No sábado à tarde, uma suculenta feijoada enche de energia moças simpatizantes. Ela vem servida na cumbuca, maneira mais clássica, (R$ 15) ou em pratos individuais (R$ 10). Na primeira opção, o cliente pode se servir quantas vezes quiser. O tempero da Márcia deixa saudades e o prato não pesa depois. Tente descobrir o segredo. “Os ingredientes são todos frescos e a feijoada nunca é congelada”, explica Márcia. A casa abre à uma da tarde, já com tudo pronto. O atendimento é rápido, mas as donas avisam que não precisa ter pressa de ir embora. Fofas. Quem prefere a comida mexicana, vai se deliciar com os tacos. Os preços, são muito convidativos – vá sem medo. Sobre a mistura de influências no cardápio, Márcia diz que é decorrência do seu trabalho no restaurante Mestiço – outro ponto tradicional de São Paulo. “Gosto de pensar em cardápios que satisfaçam a todos: desde quem quer uma salada porque está de regime até quem quer um sanduíche bem grande”. Entre as sugestões da chef, ela destaca o “Marie de la mér”, um prato de influência francesa com filé mignon ao molho de gorgonzola, batatas com sálvia e tomates levemente adocicados com açúcar mascavo e aceto balsâmico. Tudo isso por R$ 28 para duas pessoas. Quer saber um segredo? Não está no cardápio, mas se você pedir comida tailandesa, ela faz.
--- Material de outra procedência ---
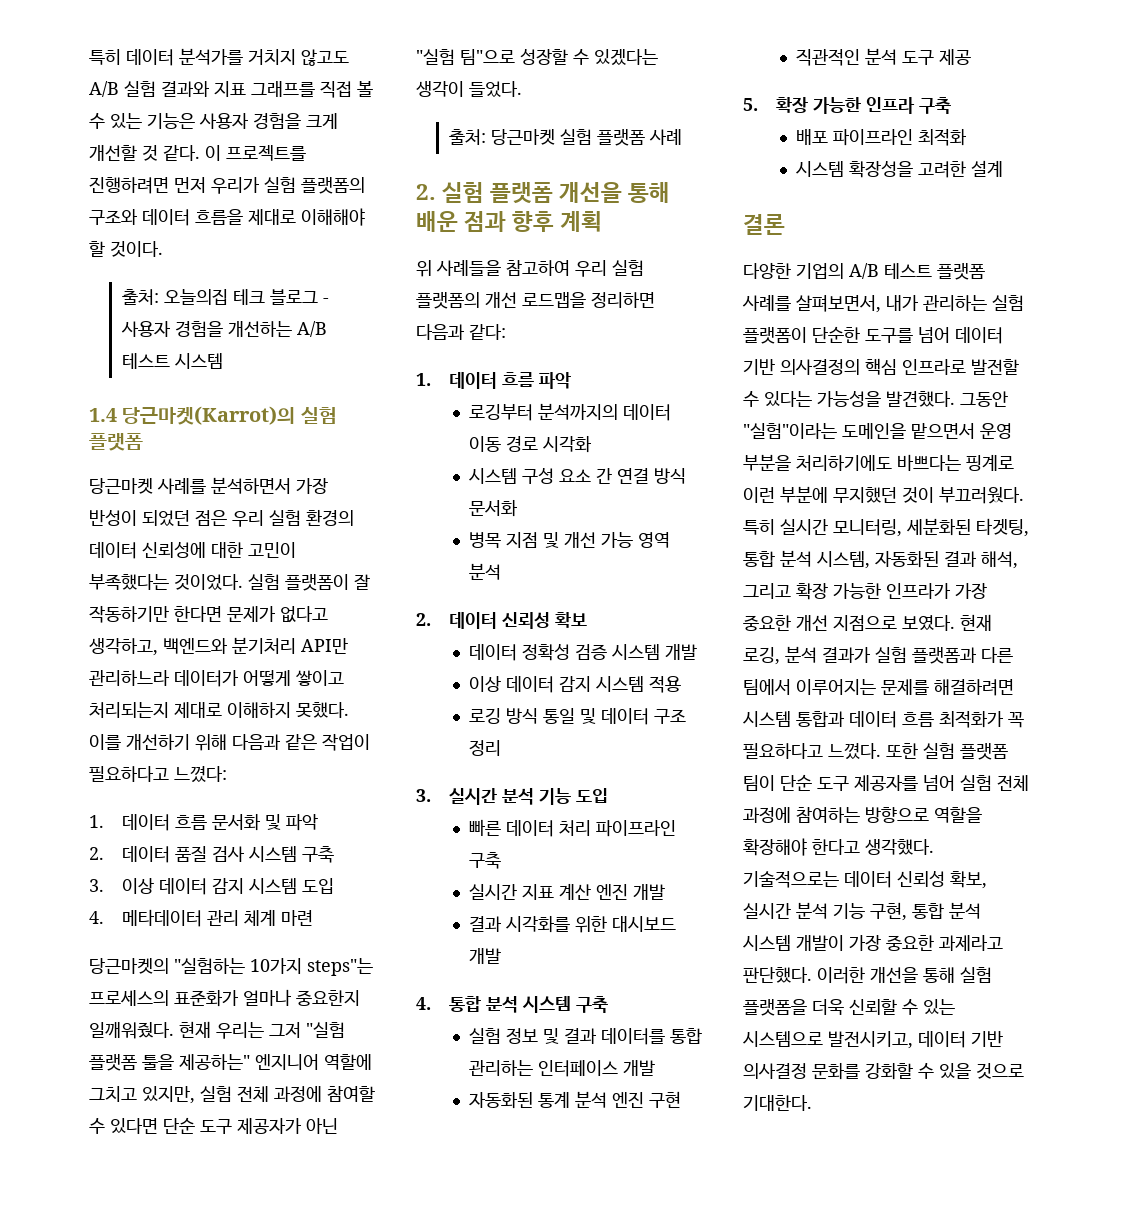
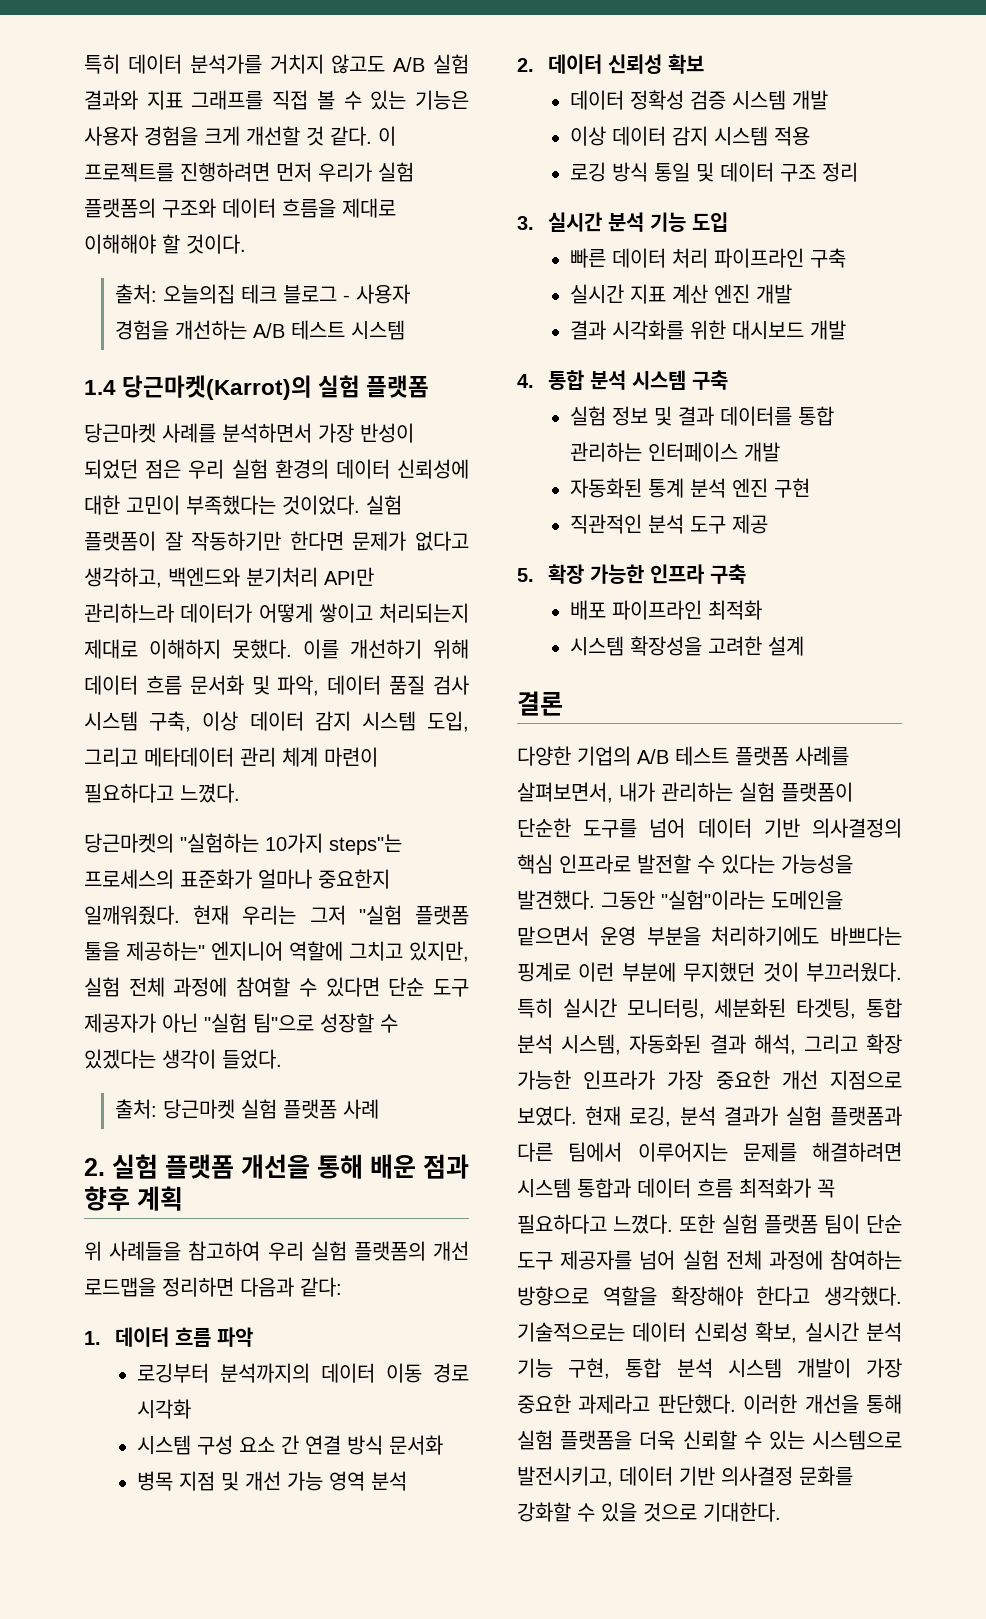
- 이를 개선하기 위해 다음과 같은 작업이 필요하다고 느꼈다:
- 1. 데이터 흐름 문서화 및 파악
- 2. 데이터 품질 검사 시스템 구축
- 3. 이상 데이터 감지 시스템 도입
- 4. 메타데이터 관리 체계 마련
+ 이를 개선하기 위해 데이터 흐름 문서화 및 파악, 데이터 품질 검사 시스템 구축, 이상 데이터 감지 시스템 도입, 그리고 메타데이터 관리 체계 마련이 필요하다고 느꼈다.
Para beber, além das ofertas tradicionais, experimente as cachaças. São mais de 20 rótulos com preços que variam de R$ 2 a R$ 4,50. Peça a da reserva especial Sara Kali, feita em um alambique no interior de São Paulo.

No momento, a casa funciona de quinta a sábado para o público e às terças e quartas para eventos. Nos planos de ampliação estão abrir para o almoço, montar um sistema de delivery e dar aulas para formação de cozinheiras. Perfeito, não?

Sara Kali
Rua Dr. Neto de Araújo, 327
Vila Mariana
Telefone: (11) 5904 3435
Qui. e Sex.: a partir das 17 horas. Sáb.: das 13h às 17h.